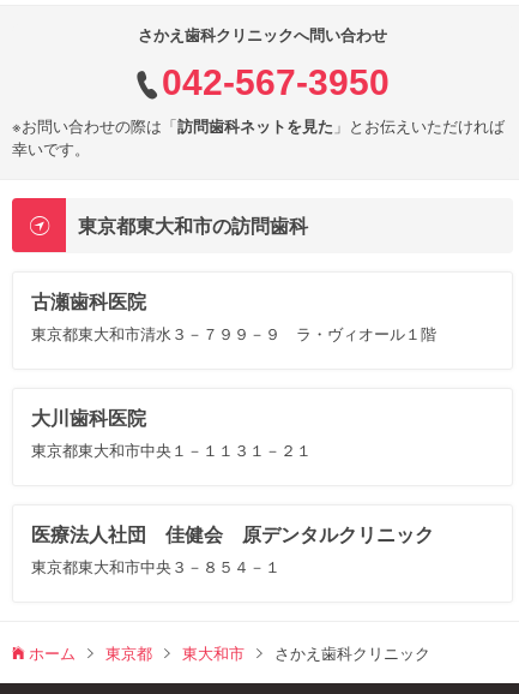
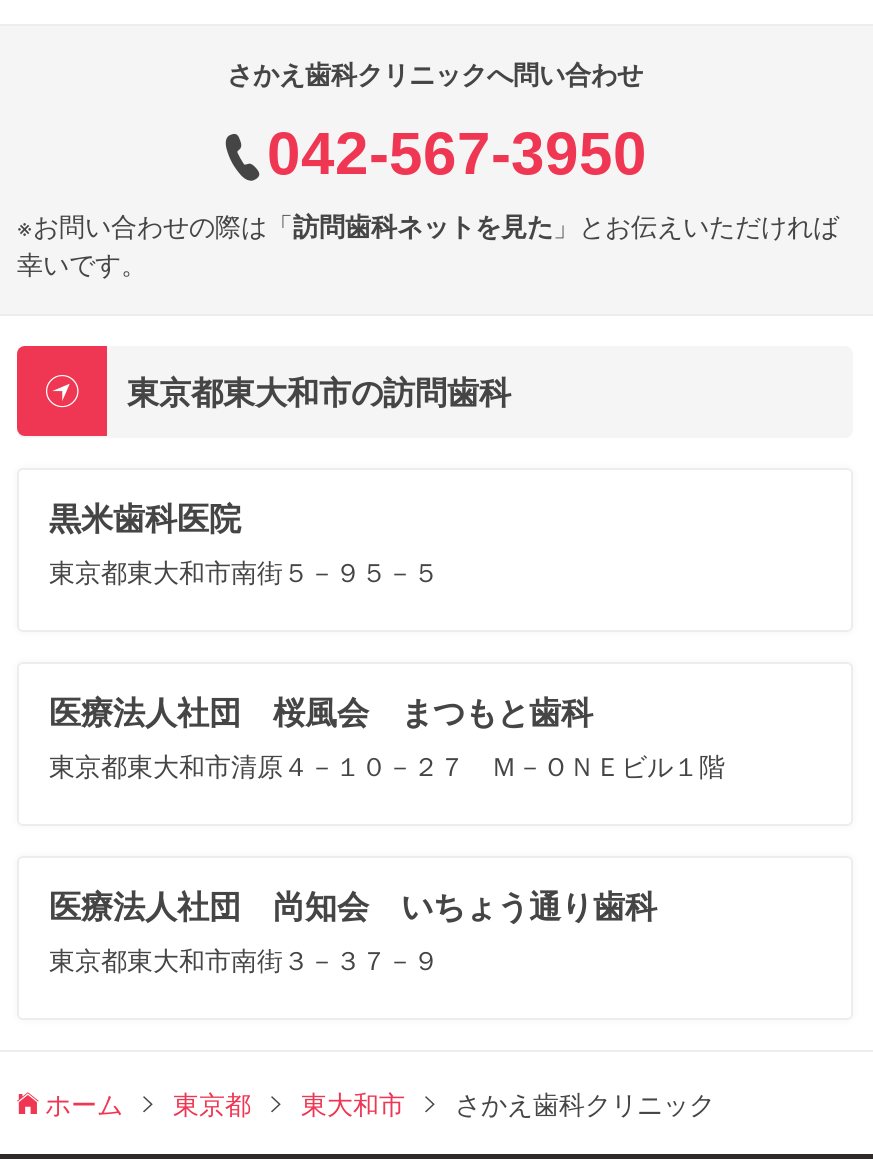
[31,291,146,314] 古瀬歯科医院 -> [49,500,241,538] 黒米歯科医院
[31,324,436,344] 東京都東大和市清水３－７９９－９ ラ・ヴィオール１階 -> [49,556,439,588] 東京都東大和市南街５－９５－５
[31,407,146,430] 大川歯科医院 -> [49,694,593,732] 医療法人社団 桜風会 まつもと歯科
[31,441,312,460] 東京都東大和市中央１－１１３１－２１ -> [49,750,725,782] 東京都東大和市清原４－１０－２７ Ｍ－ＯＮＥビル１階
[31,524,434,546] 医療法人社団 佳健会 原デンタルクリニック -> [49,888,657,926] 医療法人社団 尚知会 いちょう通り歯科
[31,557,280,576] 東京都東大和市中央３－８５４－１ -> [49,944,439,976] 東京都東大和市南街３－３７－９

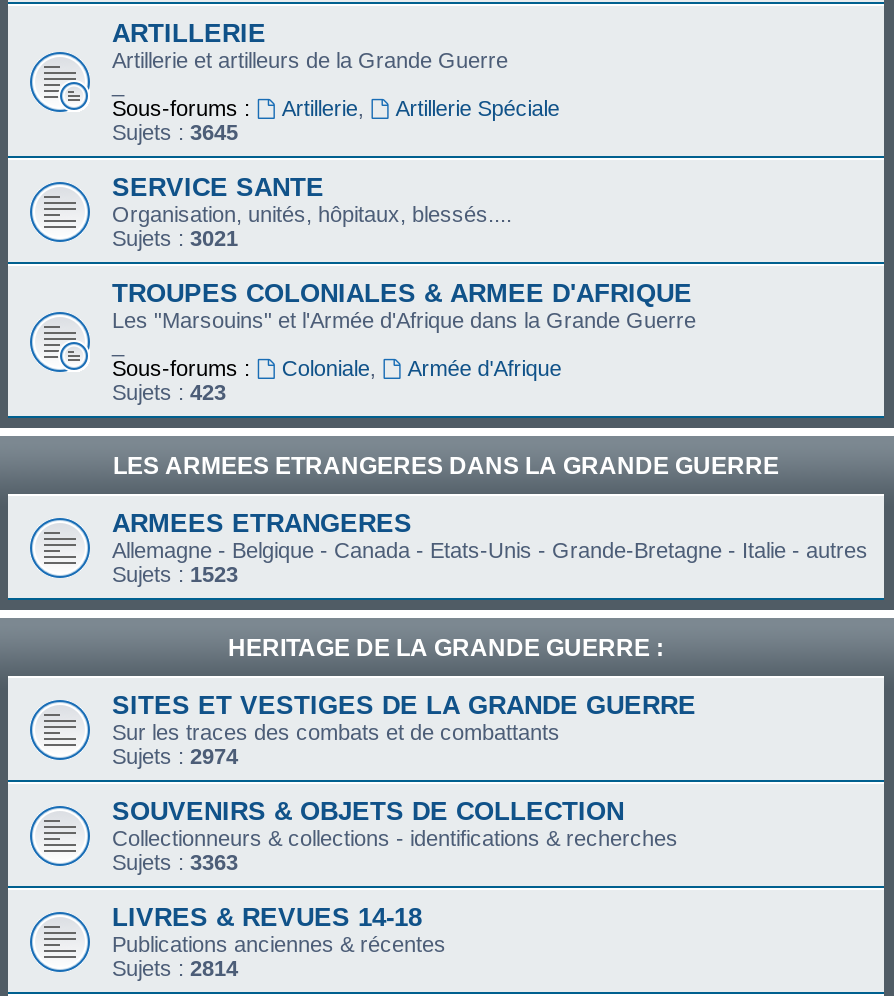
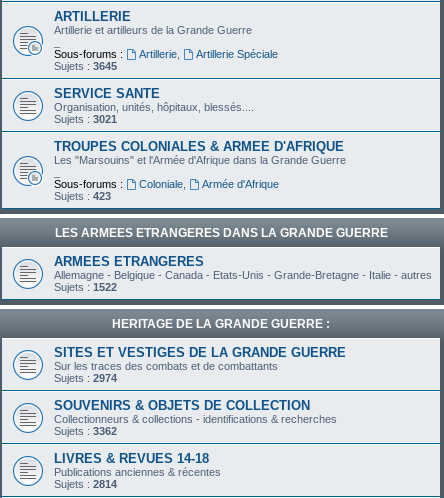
[112,562,238,586] Sujets : 1523 -> [54,281,117,293] Sujets : 1522
[112,850,238,874] Sujets : 3363 -> [54,425,117,437] Sujets : 3362

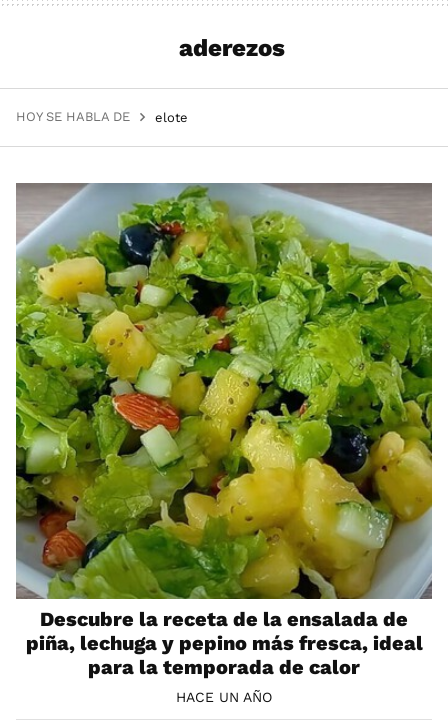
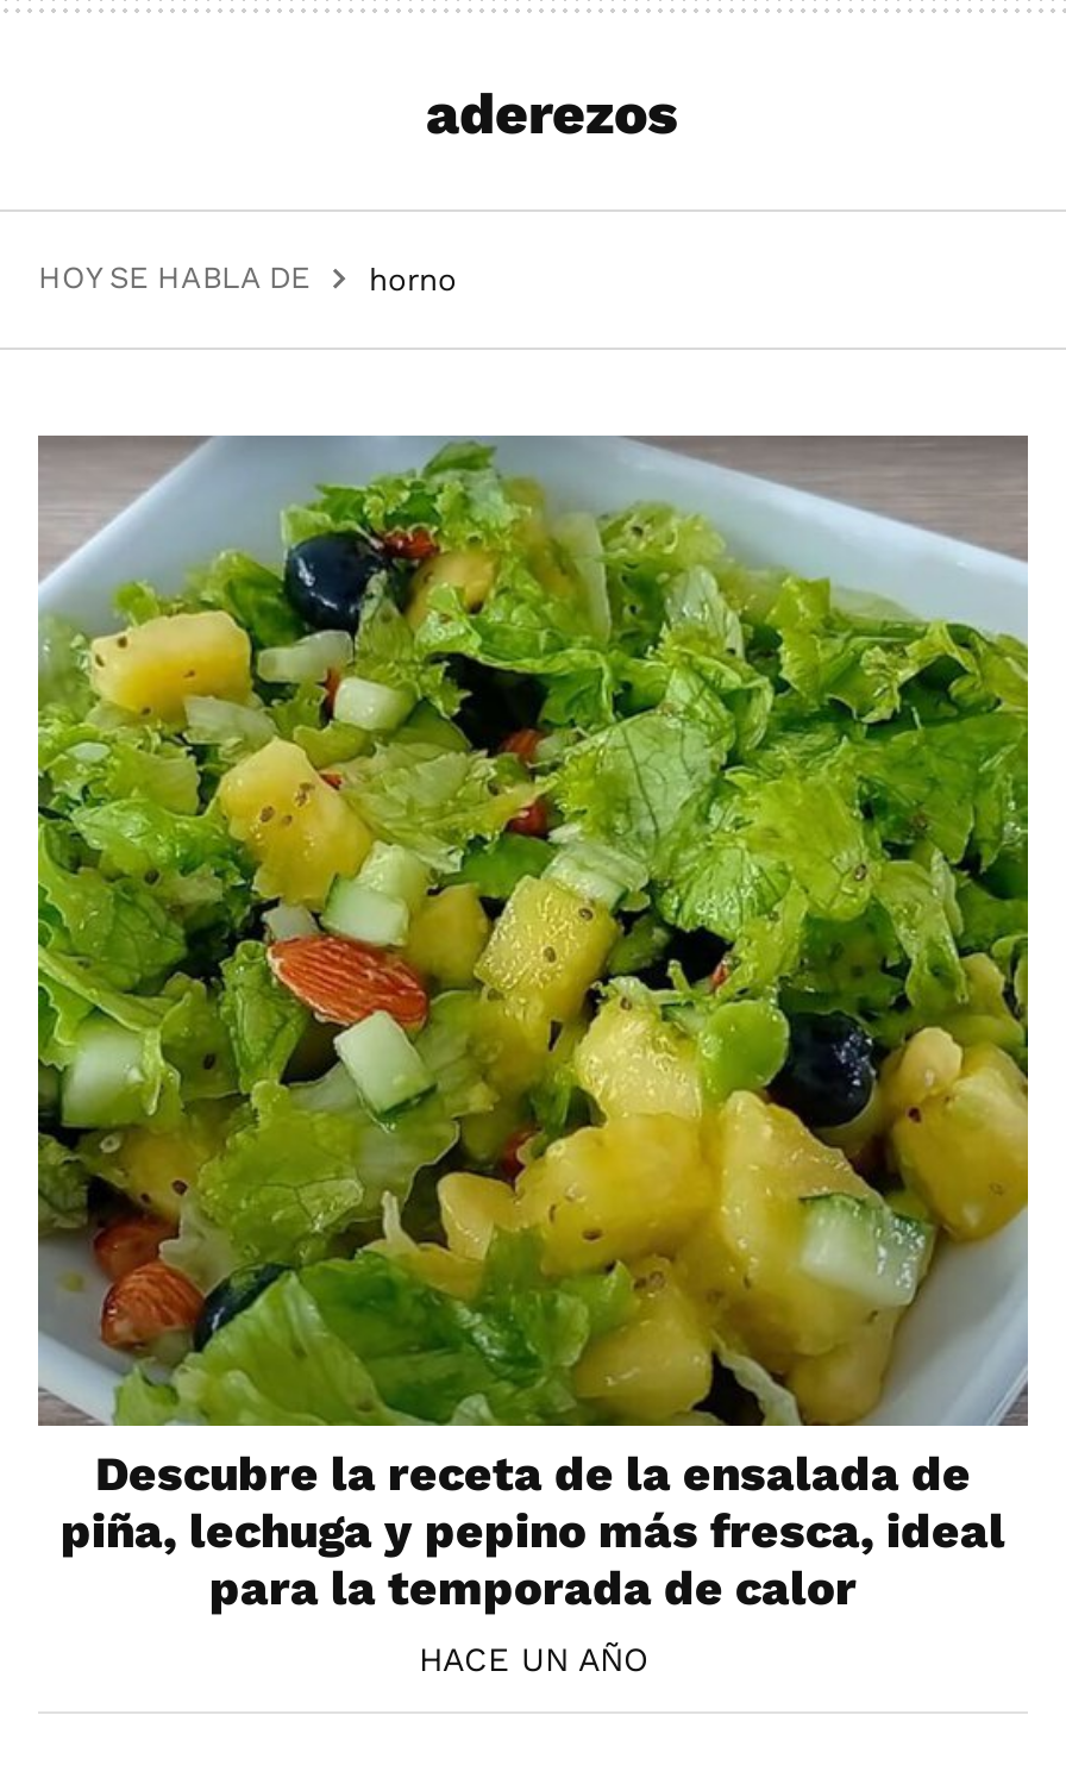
[155,110,188,124] elote -> [369,261,457,296] horno

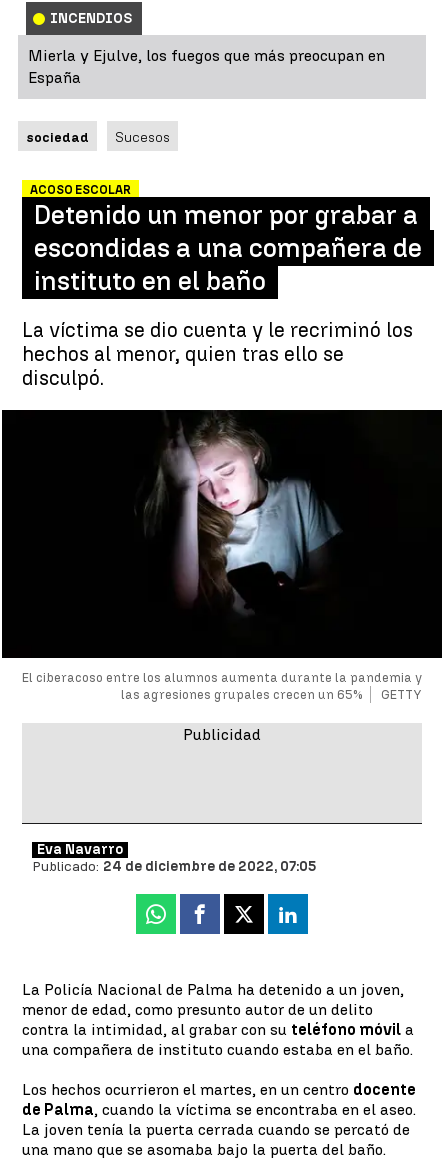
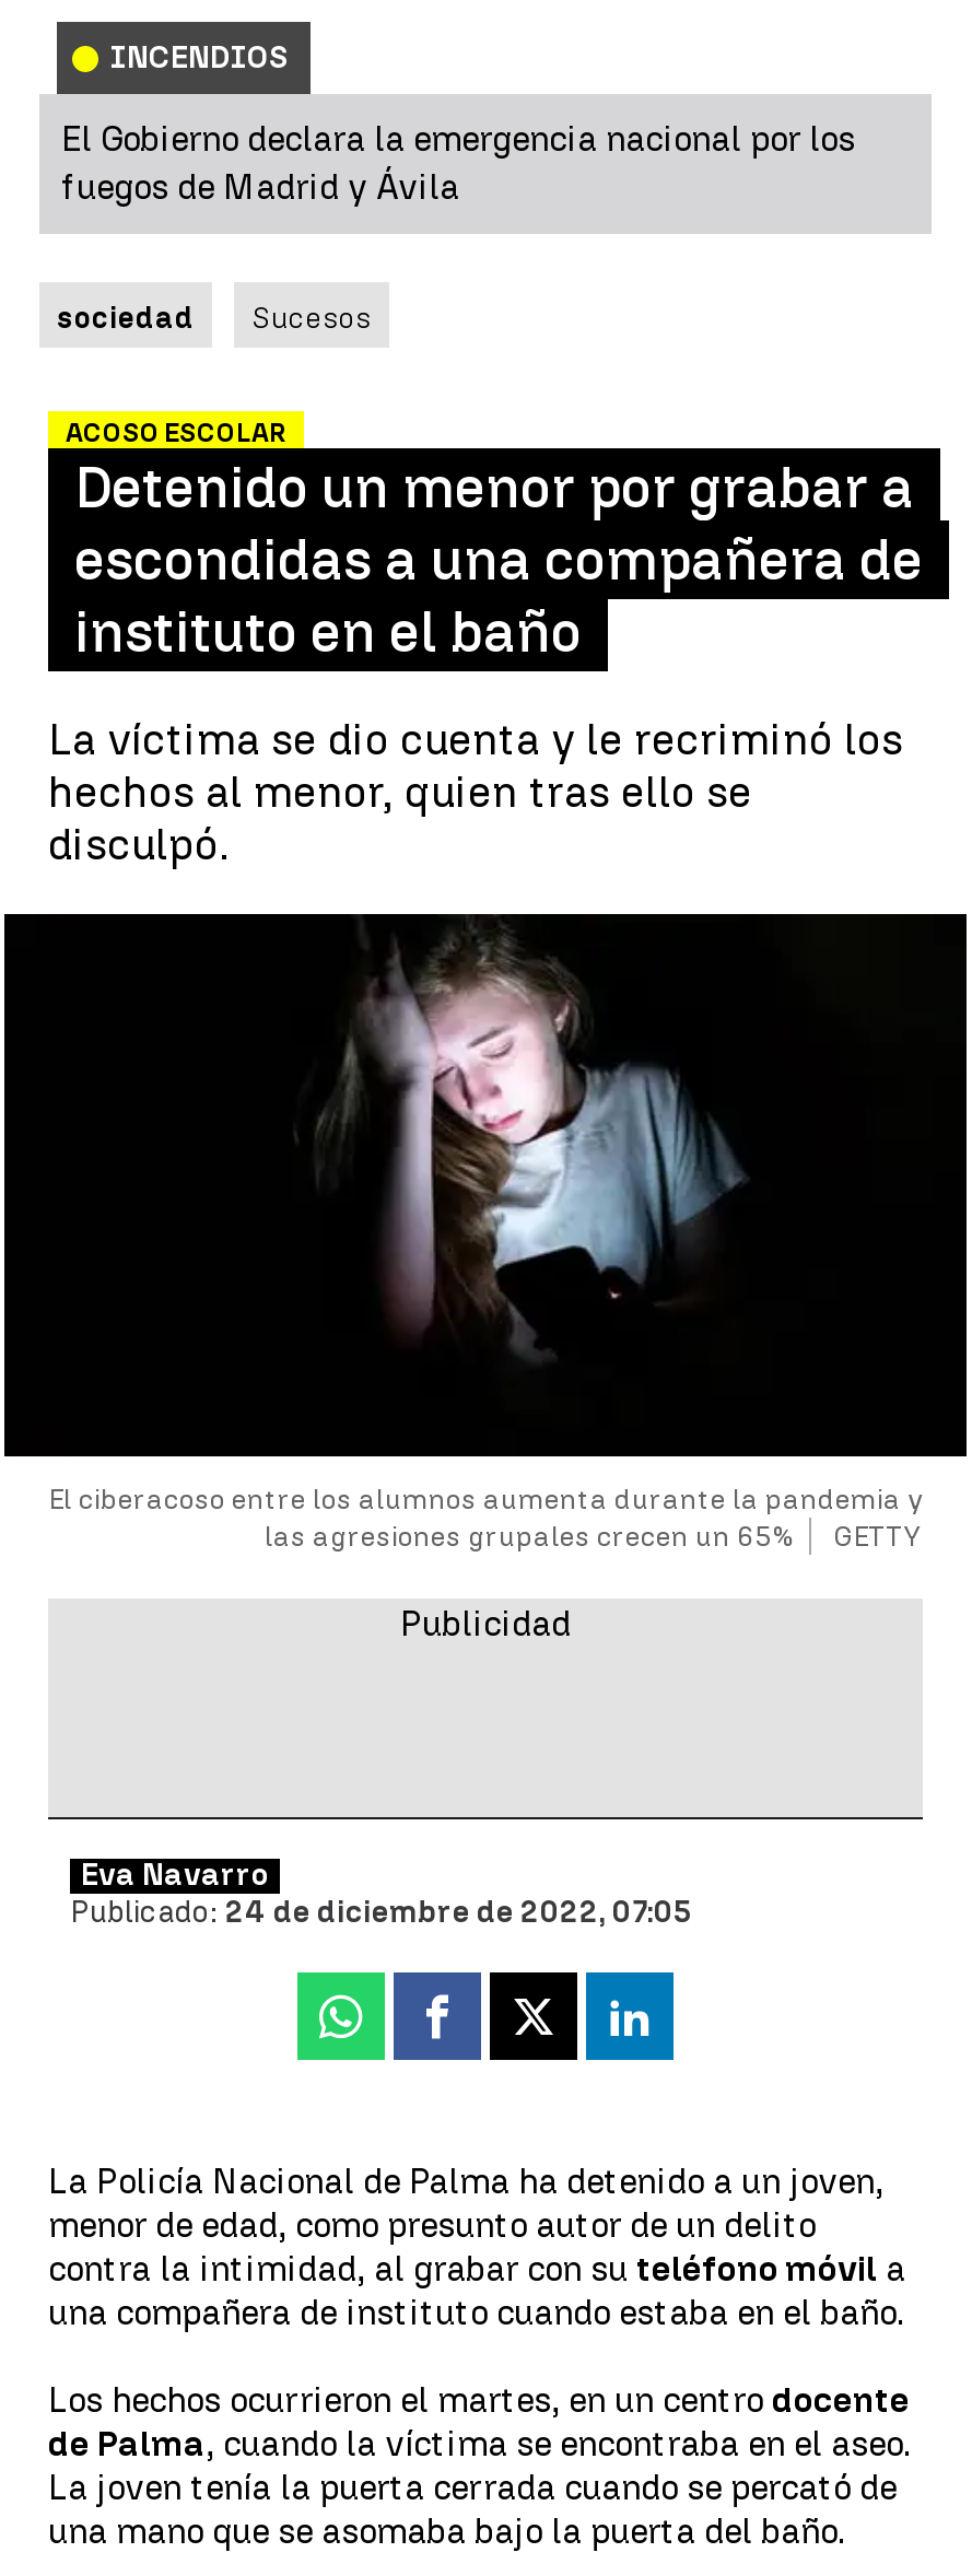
[28,46,385,87] Mierla y Ejulve, los fuegos que más preocupan en | España -> [61,118,855,208] El Gobierno declara la emergencia nacional por los | fuegos de Madrid y Ávila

—————

## [Your instructions]
What is needed is the number of lines in the records that contain the string "医療法人社団", stated with nothing else.

## [Solution for this exercise]
2